_TRY IT_. Each line of the records needs to be written out exactly, with any image left out.

DATASET CONTENT START

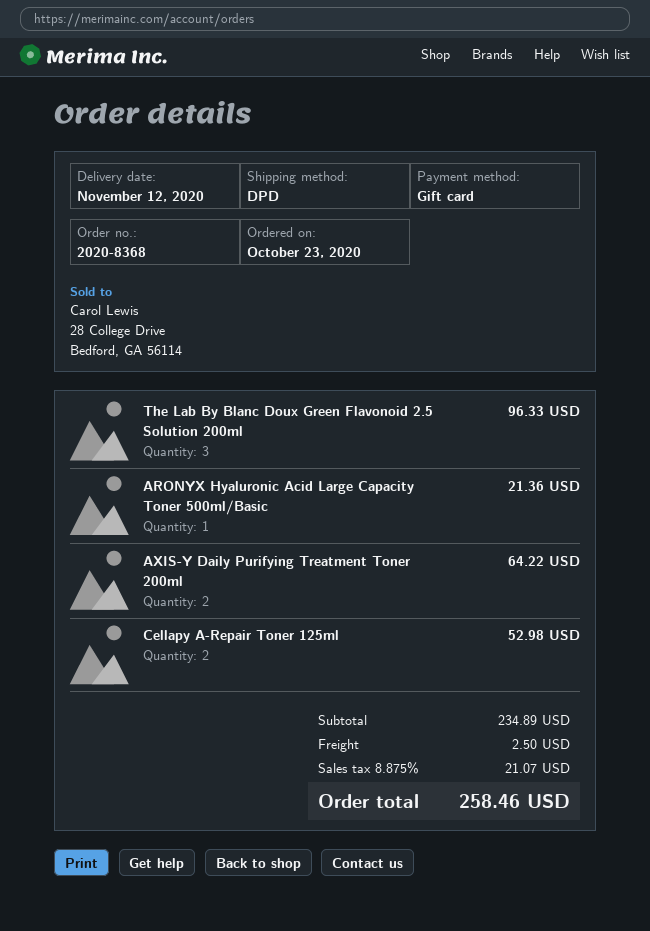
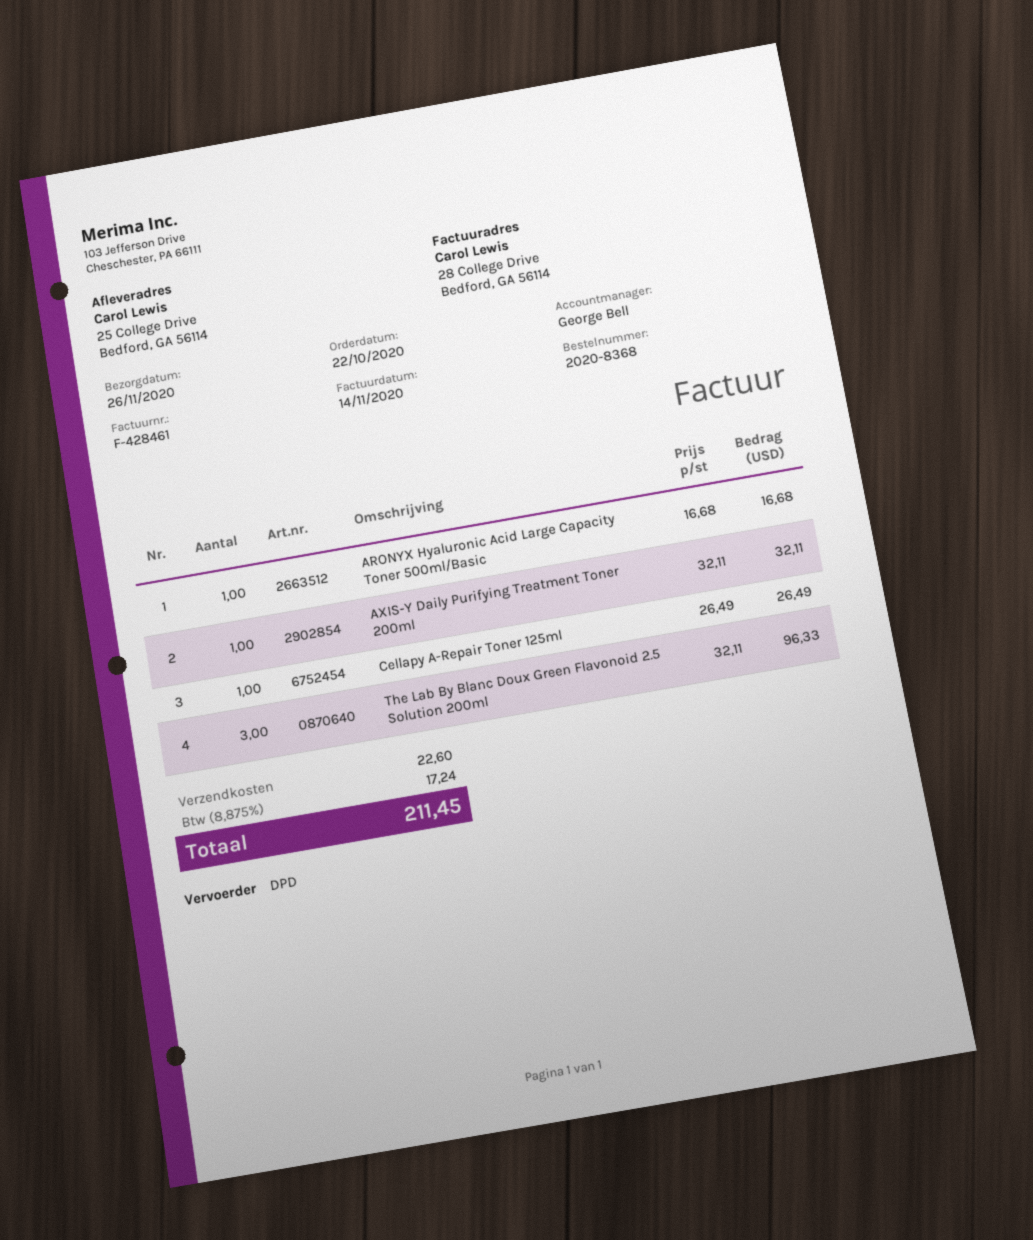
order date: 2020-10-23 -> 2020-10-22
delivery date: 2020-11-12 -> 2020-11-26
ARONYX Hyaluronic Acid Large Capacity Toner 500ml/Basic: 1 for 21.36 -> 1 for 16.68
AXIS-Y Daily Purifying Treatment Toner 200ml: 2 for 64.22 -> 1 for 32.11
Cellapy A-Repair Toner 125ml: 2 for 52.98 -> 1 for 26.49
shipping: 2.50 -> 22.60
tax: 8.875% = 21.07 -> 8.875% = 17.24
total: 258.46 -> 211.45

DATASET CONTENT END

_TASK RESPONSE_.
order date: 2020-10-23 -> 2020-10-22
delivery date: 2020-11-12 -> 2020-11-26
ARONYX Hyaluronic Acid Large Capacity Toner 500ml/Basic: 1 for 21.36 -> 1 for 16.68
AXIS-Y Daily Purifying Treatment Toner 200ml: 2 for 64.22 -> 1 for 32.11
Cellapy A-Repair Toner 125ml: 2 for 52.98 -> 1 for 26.49
shipping: 2.50 -> 22.60
tax: 8.875% = 21.07 -> 8.875% = 17.24
total: 258.46 -> 211.45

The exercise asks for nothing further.